Once the EHDS regime is operational, convergence is expected: the national Health Data Access Bodies (HDABs) that EHDS mandates on Member States will be able to draw on the same OMOP data partners that feed DARWIN EU today, through data permit mechanisms. The network will not be replaced; it will be integrated in a broader architecture that will include non-regulatory clinical research, health policy, and technological innovation.

Italian participation

Italy participates in DARWIN EU through regional data partners and research centres. Participation has grown in conjunction with the PNRR work on healthcare information systems: the construction of regional Health Data Ecosystems (EDSs) envisaged by FSE 2.0 is the natural infrastructural base on which new Italian data partners can plug into the network.

Constraints remain the known ones: SNOMED CT access without Italian membership of SNOMED International, governance of consents for secondary use, alignment of Italian terminologies (Italian ICD-9-CM, AIC, ATC) to OMOP standards. These are themes that will find framing in the EHDS regulation once operational.
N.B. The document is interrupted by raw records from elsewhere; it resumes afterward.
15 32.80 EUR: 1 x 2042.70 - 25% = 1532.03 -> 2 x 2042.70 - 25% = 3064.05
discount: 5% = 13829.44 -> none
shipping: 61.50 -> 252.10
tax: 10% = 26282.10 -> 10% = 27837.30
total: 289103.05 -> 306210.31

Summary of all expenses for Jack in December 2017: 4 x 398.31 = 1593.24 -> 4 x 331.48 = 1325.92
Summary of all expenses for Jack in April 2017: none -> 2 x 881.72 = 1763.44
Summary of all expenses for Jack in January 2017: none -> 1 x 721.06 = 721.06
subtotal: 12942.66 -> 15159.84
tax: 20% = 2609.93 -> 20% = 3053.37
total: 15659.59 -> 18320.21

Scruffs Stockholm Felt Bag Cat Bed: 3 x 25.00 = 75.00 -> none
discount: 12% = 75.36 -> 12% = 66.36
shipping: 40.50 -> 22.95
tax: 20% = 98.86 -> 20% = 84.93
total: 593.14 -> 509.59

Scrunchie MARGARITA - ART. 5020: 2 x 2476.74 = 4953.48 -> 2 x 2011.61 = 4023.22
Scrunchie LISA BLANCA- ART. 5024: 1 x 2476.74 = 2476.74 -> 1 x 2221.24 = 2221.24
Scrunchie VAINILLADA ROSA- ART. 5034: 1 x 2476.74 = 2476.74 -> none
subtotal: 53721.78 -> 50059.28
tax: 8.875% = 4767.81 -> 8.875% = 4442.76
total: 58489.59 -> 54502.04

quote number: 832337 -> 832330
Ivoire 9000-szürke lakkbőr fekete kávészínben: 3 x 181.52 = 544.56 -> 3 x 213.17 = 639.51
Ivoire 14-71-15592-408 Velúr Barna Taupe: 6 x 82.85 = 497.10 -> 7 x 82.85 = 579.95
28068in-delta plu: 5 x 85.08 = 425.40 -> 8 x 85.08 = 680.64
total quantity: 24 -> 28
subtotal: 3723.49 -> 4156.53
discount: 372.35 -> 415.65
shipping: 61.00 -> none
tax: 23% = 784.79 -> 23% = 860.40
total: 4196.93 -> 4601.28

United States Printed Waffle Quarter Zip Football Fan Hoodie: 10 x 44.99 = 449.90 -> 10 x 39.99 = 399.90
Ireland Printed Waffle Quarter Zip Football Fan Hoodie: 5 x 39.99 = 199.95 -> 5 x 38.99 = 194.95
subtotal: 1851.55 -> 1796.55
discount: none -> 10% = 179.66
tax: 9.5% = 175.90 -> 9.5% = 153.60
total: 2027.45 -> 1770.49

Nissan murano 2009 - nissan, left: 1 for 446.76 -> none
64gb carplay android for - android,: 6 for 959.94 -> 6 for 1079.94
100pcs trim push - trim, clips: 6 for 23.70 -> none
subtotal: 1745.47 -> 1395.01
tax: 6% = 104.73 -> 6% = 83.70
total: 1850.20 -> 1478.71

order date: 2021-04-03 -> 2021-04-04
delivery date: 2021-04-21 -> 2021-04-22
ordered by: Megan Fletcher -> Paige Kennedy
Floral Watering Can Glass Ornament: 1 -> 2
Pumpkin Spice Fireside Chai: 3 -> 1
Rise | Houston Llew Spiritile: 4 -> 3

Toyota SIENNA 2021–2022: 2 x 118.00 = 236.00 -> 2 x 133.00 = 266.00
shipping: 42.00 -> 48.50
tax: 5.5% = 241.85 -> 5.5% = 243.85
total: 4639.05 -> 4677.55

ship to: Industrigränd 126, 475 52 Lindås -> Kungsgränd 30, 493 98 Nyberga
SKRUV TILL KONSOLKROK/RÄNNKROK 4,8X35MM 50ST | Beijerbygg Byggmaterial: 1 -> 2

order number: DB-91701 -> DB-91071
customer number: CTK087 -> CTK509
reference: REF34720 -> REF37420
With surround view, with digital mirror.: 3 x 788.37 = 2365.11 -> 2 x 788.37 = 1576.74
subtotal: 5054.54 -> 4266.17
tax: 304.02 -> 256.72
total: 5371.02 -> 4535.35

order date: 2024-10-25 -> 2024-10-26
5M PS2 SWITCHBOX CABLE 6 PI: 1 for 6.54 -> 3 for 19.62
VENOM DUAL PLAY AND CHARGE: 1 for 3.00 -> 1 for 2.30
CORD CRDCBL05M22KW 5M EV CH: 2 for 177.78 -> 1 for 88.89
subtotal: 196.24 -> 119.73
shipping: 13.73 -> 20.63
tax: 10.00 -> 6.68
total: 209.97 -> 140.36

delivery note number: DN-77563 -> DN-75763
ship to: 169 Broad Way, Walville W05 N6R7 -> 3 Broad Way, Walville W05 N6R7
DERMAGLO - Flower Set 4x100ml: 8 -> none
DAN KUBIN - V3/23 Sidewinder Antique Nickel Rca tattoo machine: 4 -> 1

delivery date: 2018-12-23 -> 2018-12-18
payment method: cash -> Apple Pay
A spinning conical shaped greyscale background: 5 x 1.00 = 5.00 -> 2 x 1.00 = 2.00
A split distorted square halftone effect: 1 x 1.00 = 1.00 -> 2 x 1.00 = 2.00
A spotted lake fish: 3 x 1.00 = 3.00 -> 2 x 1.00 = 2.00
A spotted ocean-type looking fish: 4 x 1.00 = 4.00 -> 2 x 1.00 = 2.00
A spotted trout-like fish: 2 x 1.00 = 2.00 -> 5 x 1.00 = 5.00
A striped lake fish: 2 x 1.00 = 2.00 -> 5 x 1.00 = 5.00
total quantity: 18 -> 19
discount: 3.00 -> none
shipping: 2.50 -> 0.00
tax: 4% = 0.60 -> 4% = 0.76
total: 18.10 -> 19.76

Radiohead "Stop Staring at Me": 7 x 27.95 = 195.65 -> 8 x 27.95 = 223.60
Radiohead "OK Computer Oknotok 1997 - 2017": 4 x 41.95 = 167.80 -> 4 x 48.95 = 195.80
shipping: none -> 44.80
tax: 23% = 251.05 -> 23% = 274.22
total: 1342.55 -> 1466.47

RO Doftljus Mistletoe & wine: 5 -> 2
What this means for healthcare data producers

For an Italian healthcare agency that wants to make its database available for regulatory evidence, participation in a network like DARWIN EU implies:

  • Converting the database to OMOP CDM (via EHDEN path or certified SME)
  • Signing a framework agreement with the Coordination Centre
  • Technical capability to run R scripts on request
  • Local governance process to authorise each study
  • Audit and traceability of data access

The benefit — beyond scientific contribution — is access to consolidated infrastructure for observational studies, to an international methodological community, and to reusable protocols. It is the model that will likely also structure Italian participation in EHDS secondary use in the coming years.


References: DARWIN EU — Data Analysis and Real World Interrogation Network, launched by EMA on 9 February 2022. Coordination Centre at Erasmus MC (Rotterdam). DARWIN EU Results Catalogue. OHDSI — OMOP CDM. IMI EHDEN (2018-2024). EMA Framework for real-world evidence in regulatory decision-making.